Podjąłeś decyzję o rozwodzie. Spakowane walizki Twoje lub opcjonalnie małżonka czekają pod drzwiami. Sytuacja jest klarowna. Jedno z Was zostaje, drugie się wyprowadza – ma w każdym razie dokąd. Wiele par życzyłoby sobie, aby tak wyglądało ich rozstanie. Niestety widmo płatności kolejnej raty kredytu hipotecznego skutecznie utrudnia decyzję o wyprowadzce. Realnie analizując możliwości finansowe często zwyczajnie nie stać Cię na wynajęcie równolegle mieszkania przy takim obciążeniu. Co w tej sytuacji? Czy po rozwodzie przyjdzie Ci mieszkać z byłym małżonkiem?
O ile w chwili wydawania wyroku razem zamieszkujecie we wspólnym mieszkaniu, Sąd ma obowiązek w wyroku rozwodowym uregulować kwestię jego korzystania. „Wspólne mieszkanie” nie oznacza jednak, że formalnie musicie być jego współwłaścicielami. „Wspólnym” będzie w tym wypadku każdy lokal niezależnie od tytułu prawnego.
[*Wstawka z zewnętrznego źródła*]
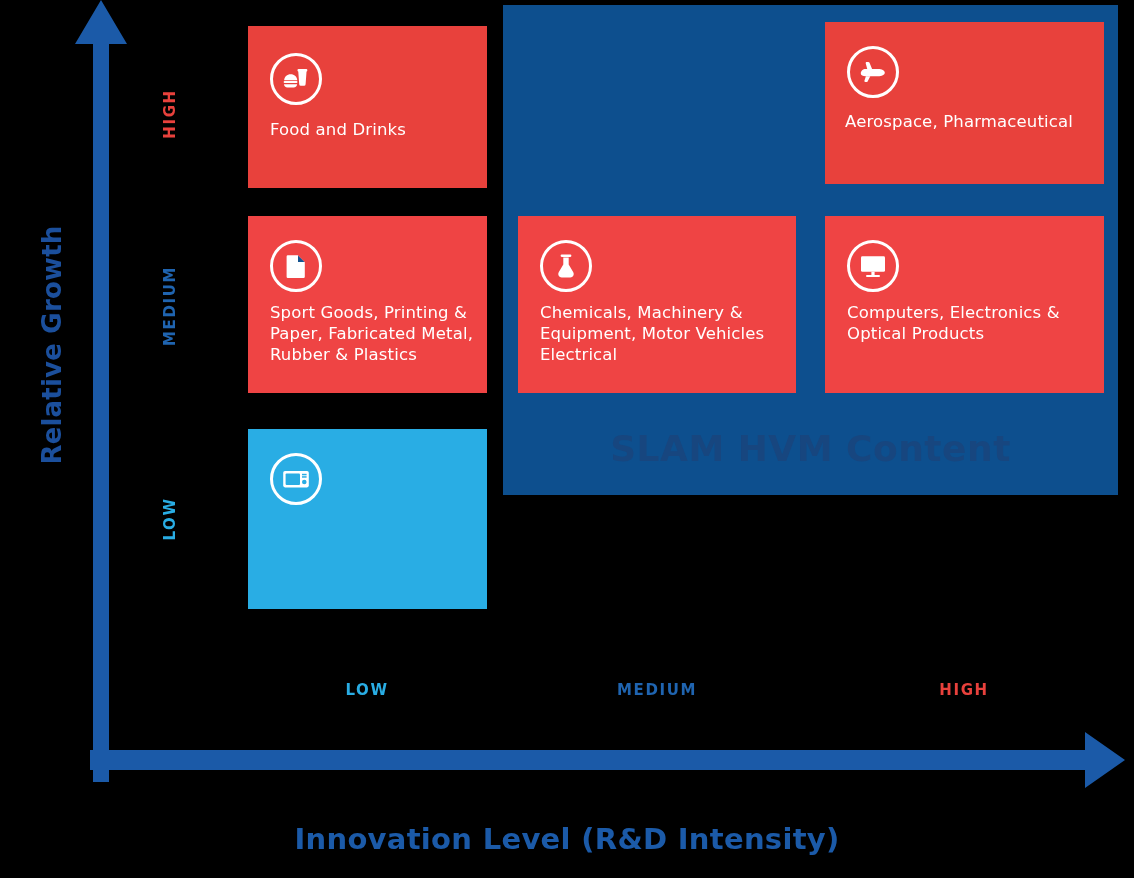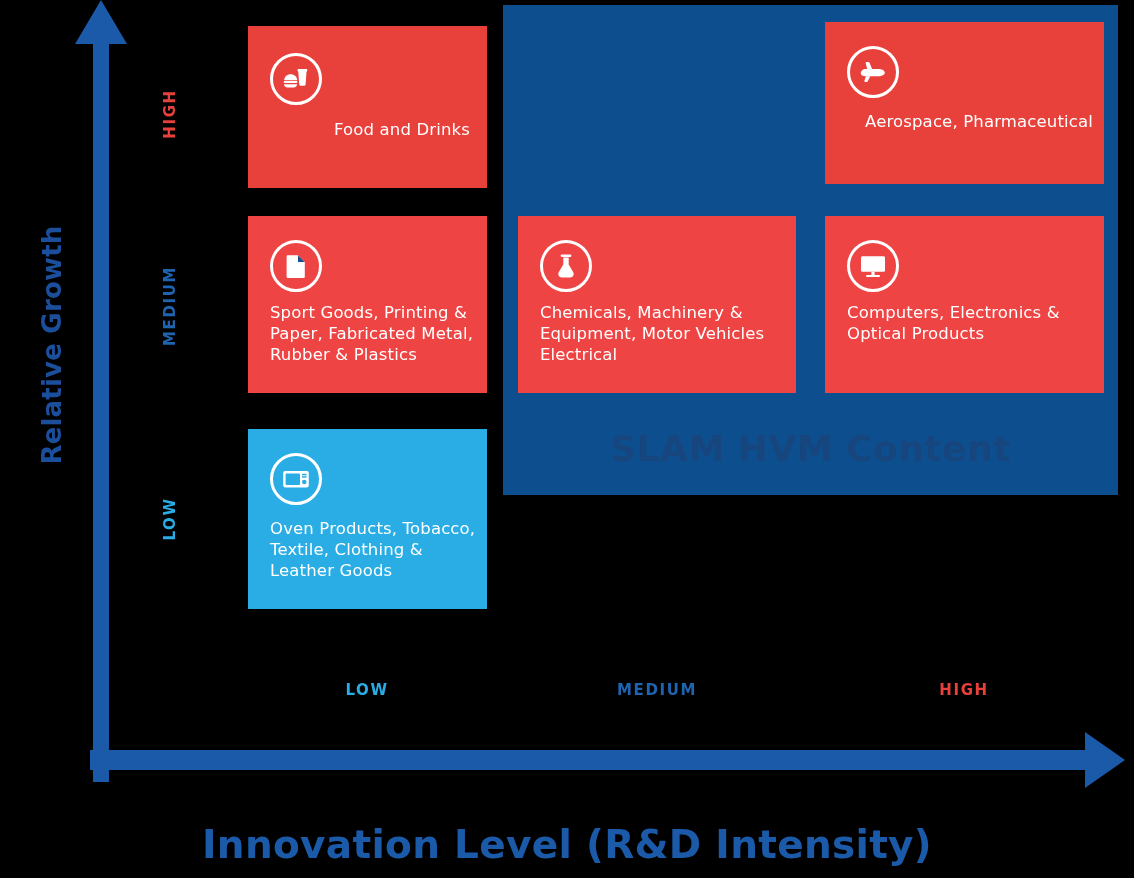--- a/index.html
+++ b/index.html
@@ -18,21 +18,21 @@
 
   
   .y-axis-title{
     position:absolute;left:-68px;top:330px;width:240px;
     transform:rotate(-90deg);transform-origin:center center;
     color:#1b4f9c;font-size:26px;font-weight:800;letter-spacing:0.2px;
     text-align:center;white-space:nowrap;
   }
   .x-axis-title{
     position:absolute;left:0px;top:822px;width:1134px;text-align:center;
-    color:#1b5aa8;font-size:39px;font-weight:800;letter-spacing:0.3px;
+    color:#1b5aa8;font-size:29px;font-weight:800;letter-spacing:0.3px;
   }
 
   
   .y-tick{
     position:absolute;width:120px;text-align:center;
     transform:rotate(-90deg);transform-origin:center center;
     font-size:15px;font-weight:800;letter-spacing:1.6px;white-space:nowrap;
   }
   .y-tick-high  {left:110px;top:105px;}
   .y-tick-med   {left:110px;top:297px;}
@@ -77,21 +77,21 @@
   .col-3{left:825px;width:279px;}
 
   .row-high-1{top:26px;height:162px;}
   .row-high-2{top:24px;height:162px;}
   .row-high-3{top:22px;height:162px;}
   .row-med-1{top:216px;height:177px;}
   .row-med-2{top:216px;height:177px;}
   .row-med-3{top:216px;height:177px;}
   .row-low-1{top:429px;height:180px;}
 
-  .c-red{background:#e8413c;text-align:right;}
+  .c-red{background:#e8413c;}
   .c-blue{background:#ef4444;}
   .c-lightblue{background:#29ade4;}
 </style>
 </head>
 <body>
 
 <div id="stage">
 
   <svg class="axis-arrow y-arrow" viewBox="0 0 52 782" xmlns="http://www.w3.org/2000/svg">
     <polygon points="26,0 52,44 34,44 34,782 18,782 18,44 0,44" fill="#1b5aa8"></polygon>
@@ -170,20 +170,19 @@
   <div class="card c-lightblue col-1 row-low-1">
     <div class="icon-ring" style="left:22px;top:24px;">
       <svg width="30" height="30" viewBox="0 0 30 30" xmlns="http://www.w3.org/2000/svg">
         <rect x="2.2" y="7.0" width="25.6" height="16.4" rx="1.8" fill="#fff"></rect>
         <rect x="4.6" y="9.4" width="14.4" height="11.6" rx="1.0" fill="#29ade4"></rect>
         <rect x="21.0" y="9.8" width="4.6" height="1.5" fill="#29ade4"></rect>
         <rect x="21.0" y="12.2" width="4.6" height="1.5" fill="#29ade4"></rect>
         <circle cx="23.3" cy="18.0" r="2.3" fill="#29ade4"></circle>
       </svg>
     </div>
-    <div class="card-label" style="left:22px;top:89px;width:212px;">Oven Products, Tobacco, Textile, Clothing &amp; Leather Goods</div>
   </div>
 
   <div class="x-tick x-tick-low" style="color:#29ade4">LOW</div>
   <div class="x-tick x-tick-med" style="color:#1f64b0">MEDIUM</div>
   <div class="x-tick x-tick-high" style="color:#e8413c">HIGH</div>
 
 </div>
 
 </body></html>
Zatem nawet jeżeli jesteście tylko najemcami, Twój współmałżonek jest jedynym właścicielem, a nawet gdy mieszkanie otrzymaliście z przydziału z racji wykonywania przez współmałżonka zawodu żołnierza, możecie spodziewać się, że kwestia zamieszkiwania po rozwodzie będzie przedmiotem orzekania sądu.
Na czym polega taka regulacja? W wyroku rozwodowym obok zapisu o rozwiązaniu małżeństwa znajdzie się również punkt dotyczący korzystania z Waszego lokum, np. „sąd reguluje korzystanie ze wspólnego mieszkania w ten sposób, że powódce pozostawia do wyłącznej dyspozycji dwa pomieszczenia znajdujące się po lewej stronie od wejścia, a pozwanemu – dwa pomieszczenia po prawej stronie od wejścia, pozostawiając kuchnię, łazienkę i korytarz do wspólnego korzystania.”
Jeśli zamieszkuje z Wami np. szanowna teściowa, to nie oznacza, że zostanie jej również przydzielony pokój. Pomieszczenie, które jak dotąd pozostawało do jej wyłącznej dyspozycji, nie zostanie po prostu w wyroku wspomniane.
Małżonka, który jedynie chwilowo nie zamieszkuje w lokalu, ale planuje w najbliższym czasie do niego wrócić, traktuje się tak, jakby w mieszkaniu nadal mieszkał. Dotyczy to najczęściej sytuacji, gdy konflikt osiągnął apogeum i żona lub mąż zdecydowali się przeczekać największą burzę, pomieszkując kątem u matki, brata, czy przyjaciółki.
Zamieszkiwanie z byłym współmałżonkiem niewątpliwie nie jest komfortową sytuacją, ale znam przypadki, że jest możliwe i okazuje się, ze może mieć również swoje jasne strony – kto lepiej zaopiekuje się dziećmi podczas Twojej nieobecności niż drugi rodzic?